*WHAT IS BEING ASKED*:
Pictures aside, write out every record exactly as it appears.
-- RECORD SET follows --
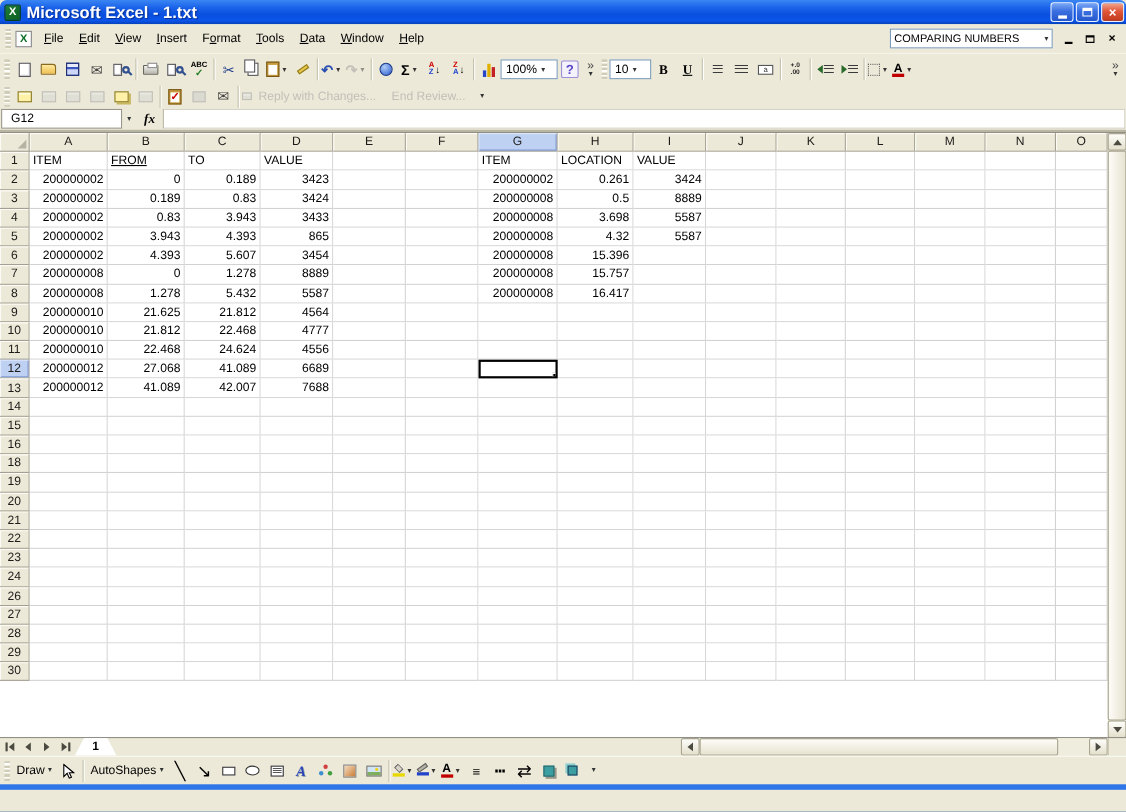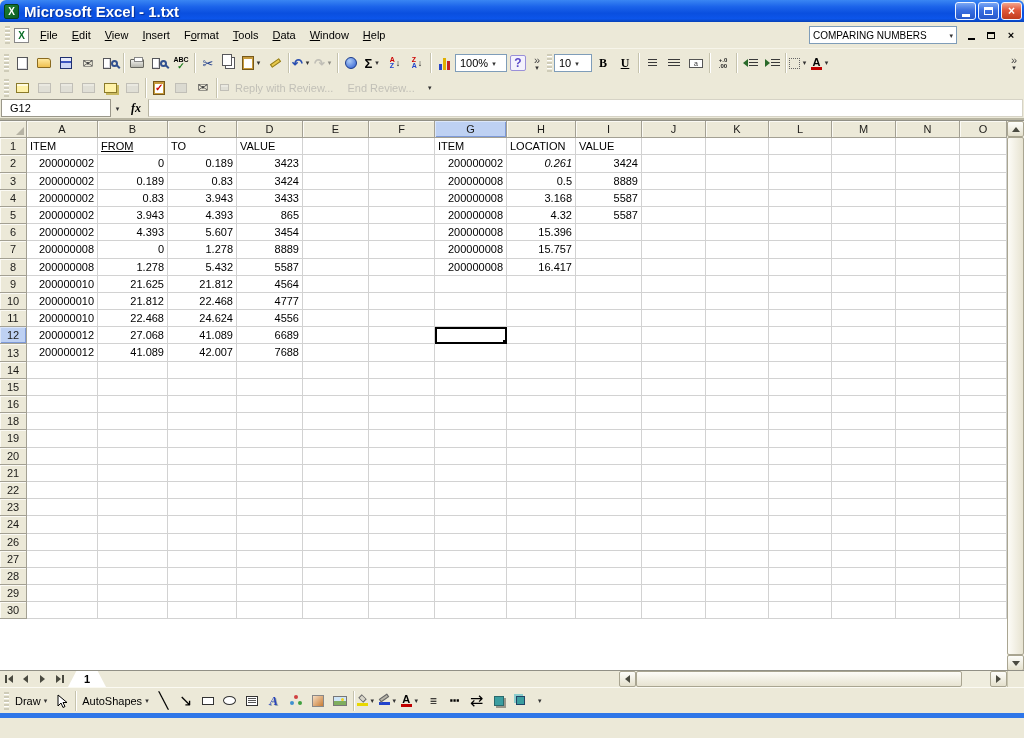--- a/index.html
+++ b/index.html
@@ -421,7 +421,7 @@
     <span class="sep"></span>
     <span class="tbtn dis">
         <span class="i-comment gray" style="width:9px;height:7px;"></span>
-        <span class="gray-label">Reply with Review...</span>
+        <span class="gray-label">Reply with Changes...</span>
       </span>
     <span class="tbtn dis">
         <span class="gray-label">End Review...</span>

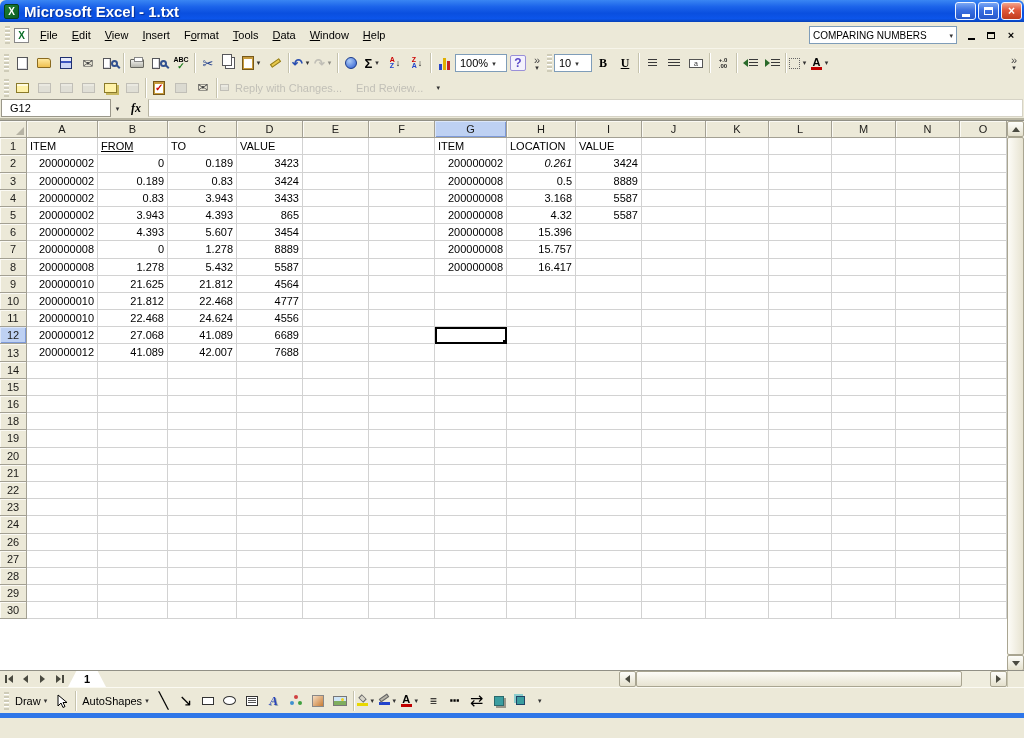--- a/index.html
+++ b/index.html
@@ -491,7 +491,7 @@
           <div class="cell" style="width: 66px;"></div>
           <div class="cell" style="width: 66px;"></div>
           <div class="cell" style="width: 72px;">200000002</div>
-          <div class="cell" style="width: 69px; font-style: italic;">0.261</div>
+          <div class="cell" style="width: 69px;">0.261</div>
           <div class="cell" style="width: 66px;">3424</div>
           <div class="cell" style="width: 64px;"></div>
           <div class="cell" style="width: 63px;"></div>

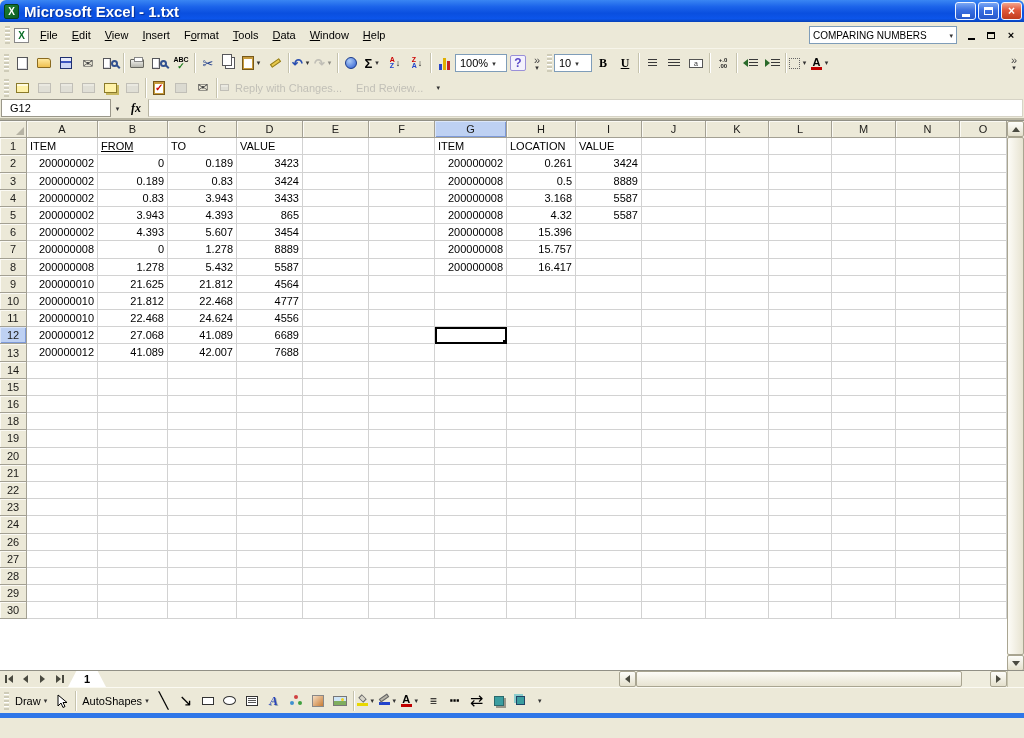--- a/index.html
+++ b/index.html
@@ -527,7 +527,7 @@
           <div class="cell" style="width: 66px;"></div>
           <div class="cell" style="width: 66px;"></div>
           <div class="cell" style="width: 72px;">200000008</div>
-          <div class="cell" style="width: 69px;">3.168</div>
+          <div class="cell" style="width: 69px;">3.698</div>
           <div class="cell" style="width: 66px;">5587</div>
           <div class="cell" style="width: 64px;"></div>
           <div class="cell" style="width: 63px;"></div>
-- RECORD SET concluded --
*RESULT FOR THIS EXERCISE*:
--- a/index.html
+++ b/index.html
@@ -421,7 +421,7 @@
     <span class="sep"></span>
     <span class="tbtn dis">
         <span class="i-comment gray" style="width:9px;height:7px;"></span>
-        <span class="gray-label">Reply with Review...</span>
+        <span class="gray-label">Reply with Changes...</span>
       </span>
     <span class="tbtn dis">
         <span class="gray-label">End Review...</span>

--- a/index.html
+++ b/index.html
@@ -491,7 +491,7 @@
           <div class="cell" style="width: 66px;"></div>
           <div class="cell" style="width: 66px;"></div>
           <div class="cell" style="width: 72px;">200000002</div>
-          <div class="cell" style="width: 69px; font-style: italic;">0.261</div>
+          <div class="cell" style="width: 69px;">0.261</div>
           <div class="cell" style="width: 66px;">3424</div>
           <div class="cell" style="width: 64px;"></div>
           <div class="cell" style="width: 63px;"></div>

--- a/index.html
+++ b/index.html
@@ -527,7 +527,7 @@
           <div class="cell" style="width: 66px;"></div>
           <div class="cell" style="width: 66px;"></div>
           <div class="cell" style="width: 72px;">200000008</div>
-          <div class="cell" style="width: 69px;">3.168</div>
+          <div class="cell" style="width: 69px;">3.698</div>
           <div class="cell" style="width: 66px;">5587</div>
           <div class="cell" style="width: 64px;"></div>
           <div class="cell" style="width: 63px;"></div>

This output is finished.